COMMERCIAL CONSTRUCTION IN NORTH CAROLINA: Late Payments to Subcontractors – is it legal?

On Commercial Construction Projects, North Carolina law provides Protect Your Small Business with Legal Counselthat a General Contractor cannot withhold payment to its Subcontractors just because the General Contractor has not been paid by the Owner of the project. Specifically,  N.C.G.S. §22C-2. Performance by Subcontractor states:

“Performance by a subcontractor in accordance with the provisions of its contract shall entitle it to payment from the party with whom it contracts.
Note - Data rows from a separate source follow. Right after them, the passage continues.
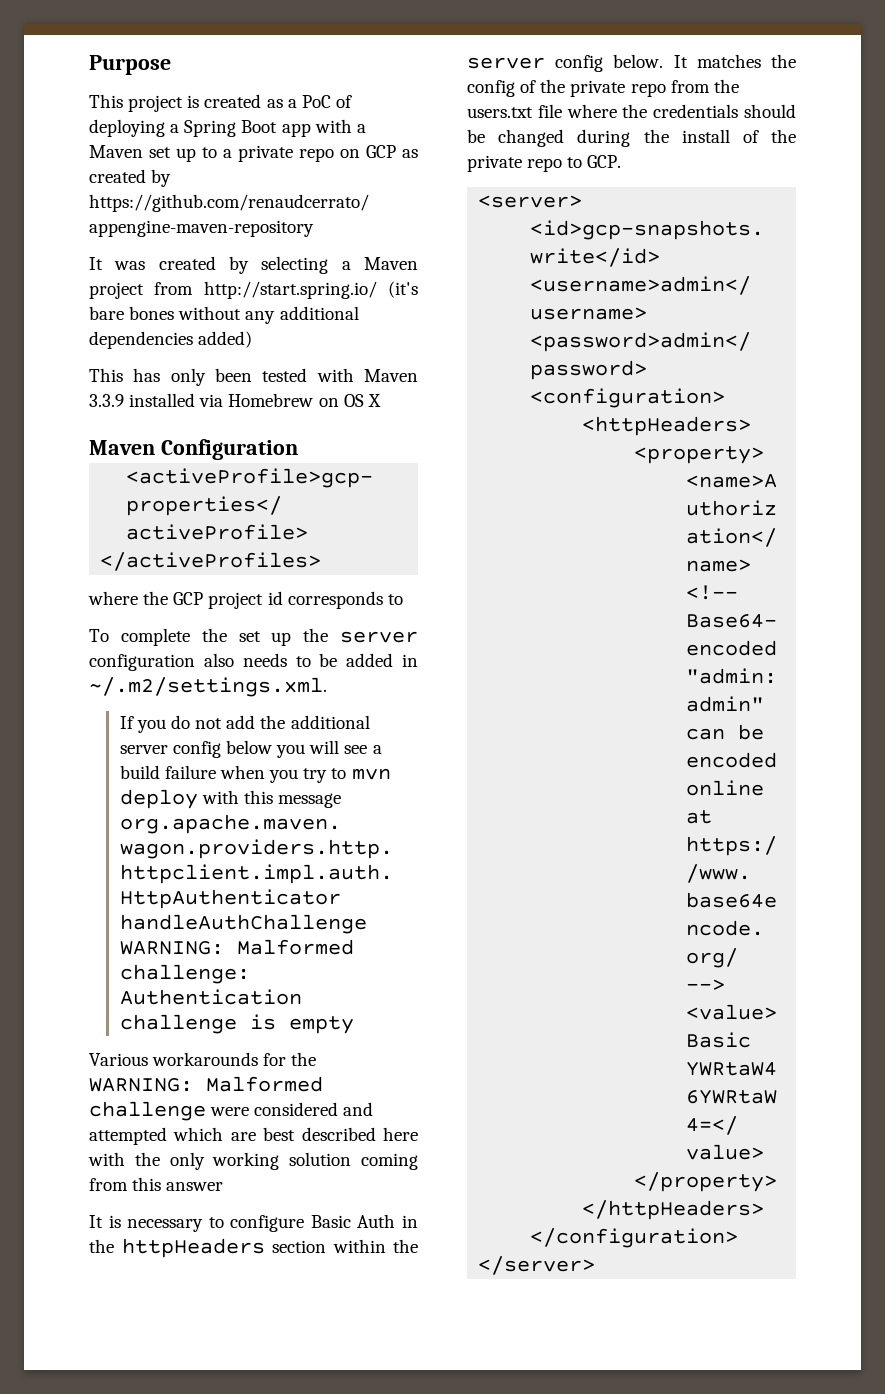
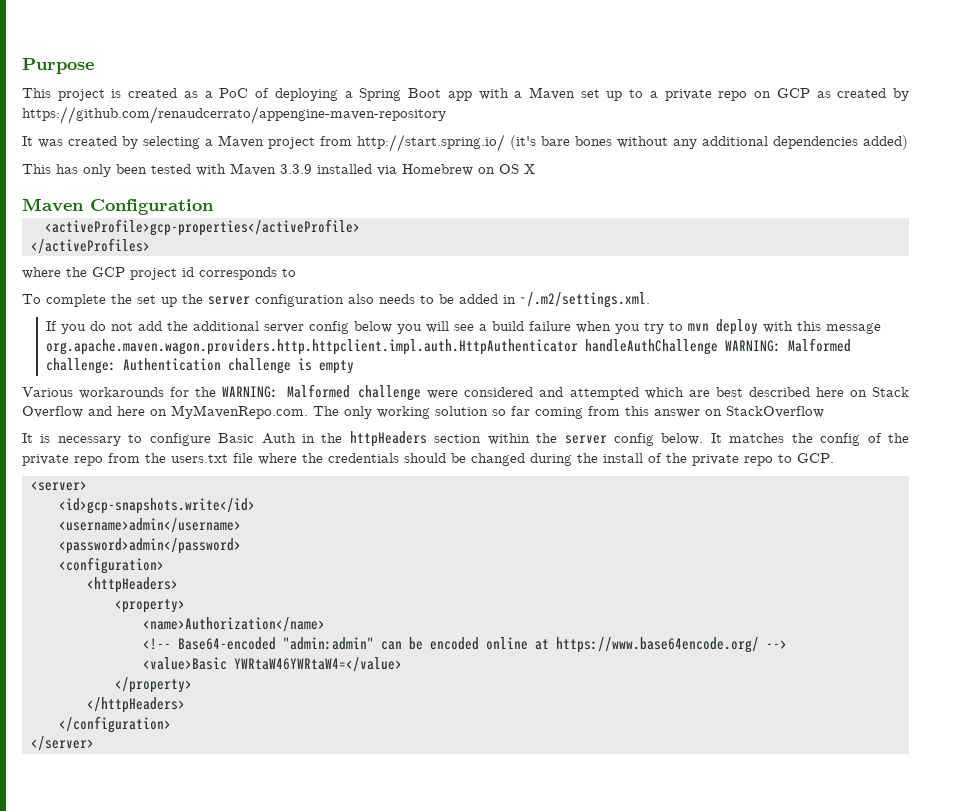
[88,1152,160,1166] with the -> [849,387,909,397] [22,405,339,419] on Stack Overflow and here on MyMavenRepo.com. The
(352, 1159) none -> [492,406,530,416] so far
(224, 1186) none -> [705,406,824,418] on StackOverflow

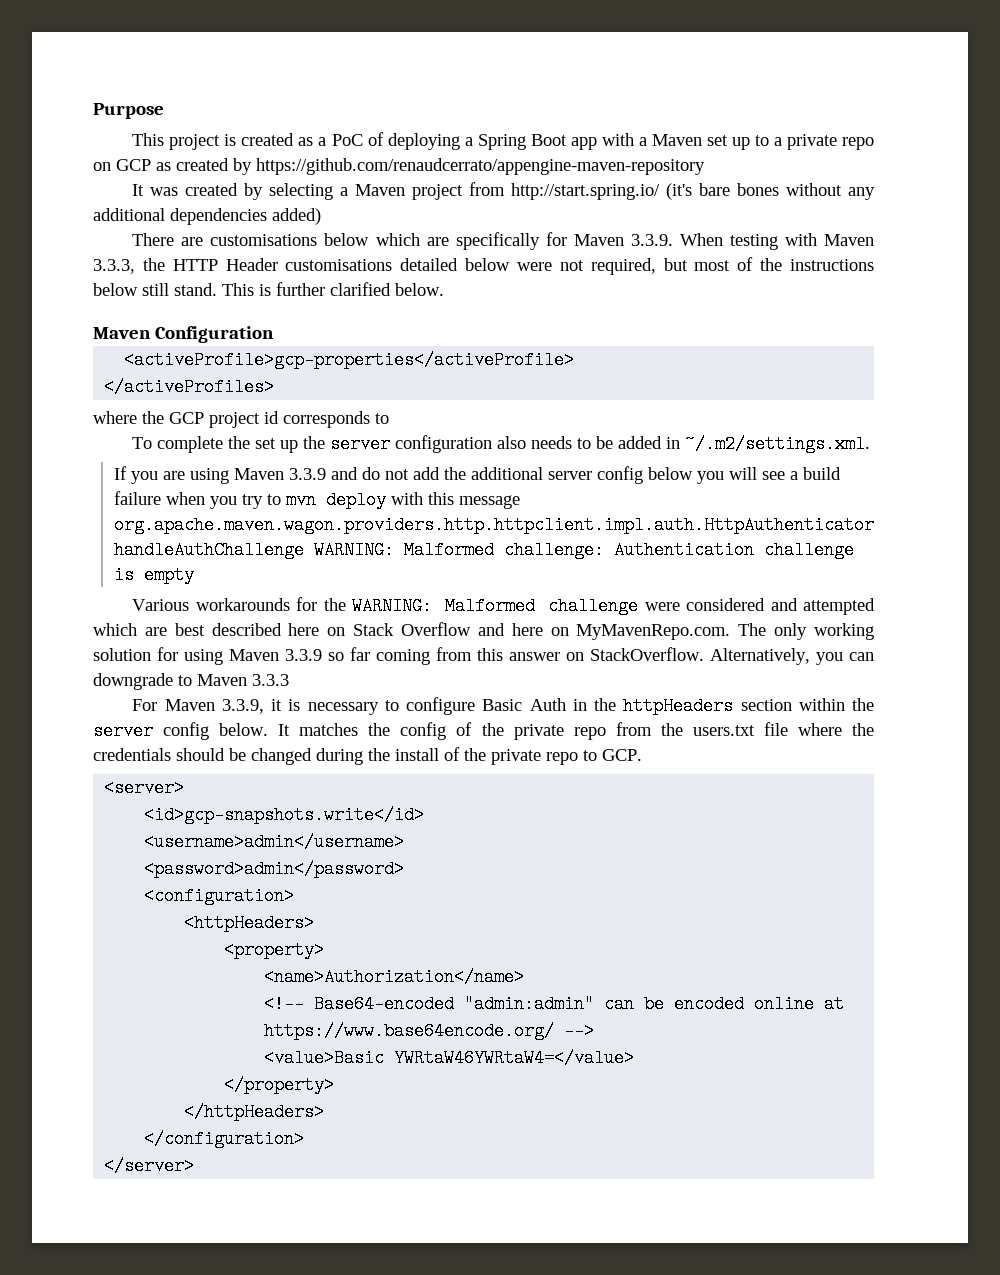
[22,163,535,177] This has only been tested with Maven 3.3.9 installed via Homebrew on OS X -> [132,232,874,250] [93,257,874,275] [93,282,444,296] There are customisations below which are specifically for Maven 3.3.9. When testing with Maven 3.3.3, the HTTP Header customisations detailed below were not required, but most of the instructions below still stand. This is further clarified below.
(87, 329) none -> [162,467,358,484] are using Maven 3.3.9 and
(488, 411) none -> [157,647,322,665] for using Maven 3.3.9
[726,406,824,418] [22,433,33,443] StackOverflow // It -> [590,647,874,665] [93,673,289,690] [132,699,283,714] StackOverflow. Alternatively, you can downgrade to Maven 3.3.3 // For Maven 3.3.9, it

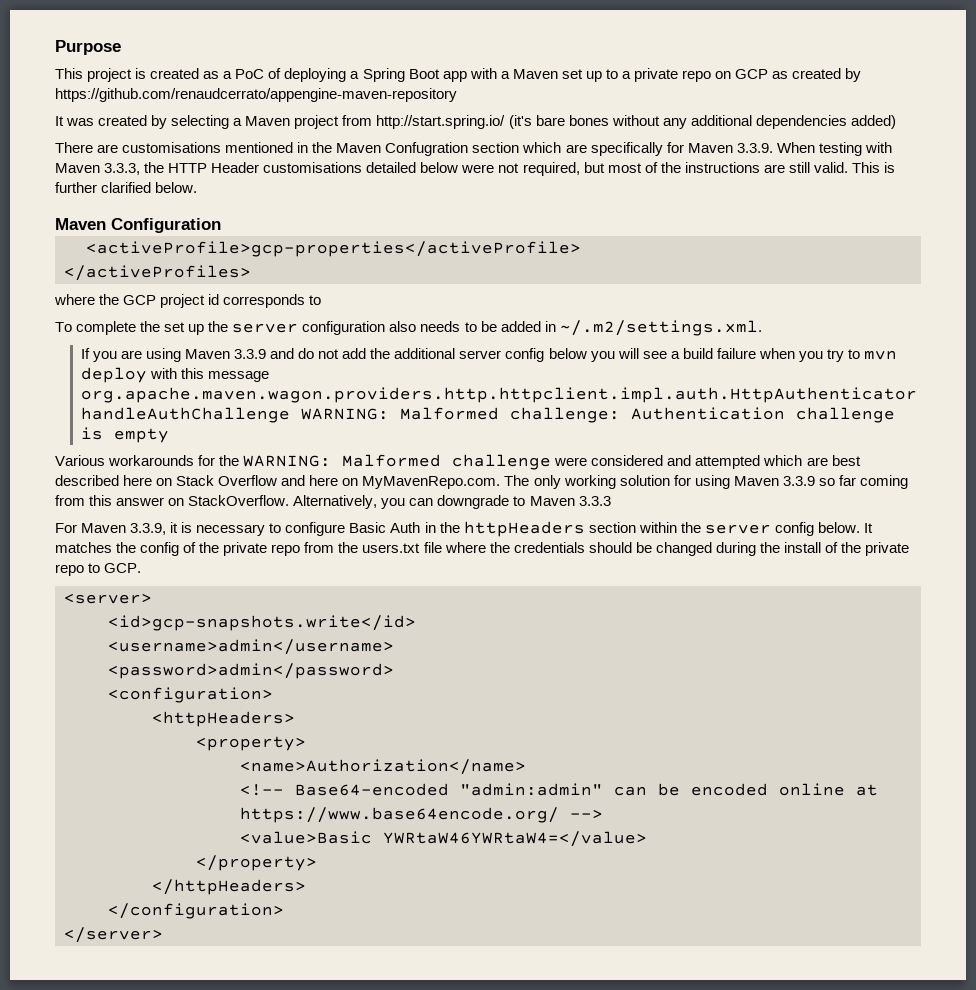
[324,233,370,246] below -> [225,142,520,156] mentioned in the Maven Confugration section
[93,283,217,296] below still stand. -> [763,162,848,173] are still valid.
Payment by the owner to a contractor is not a condition precedent for payment to a subcontractor and payment by a contractor to a subcontractor is not a condition precedent for payment to any other subcontractor, and an agreement to the contrary is unenforceable.”

As the statute says, even if the written Contract provides such a “pay when paid” clause, the provision is unenforceable by the General Contractor as a matter of North Carolina public policy.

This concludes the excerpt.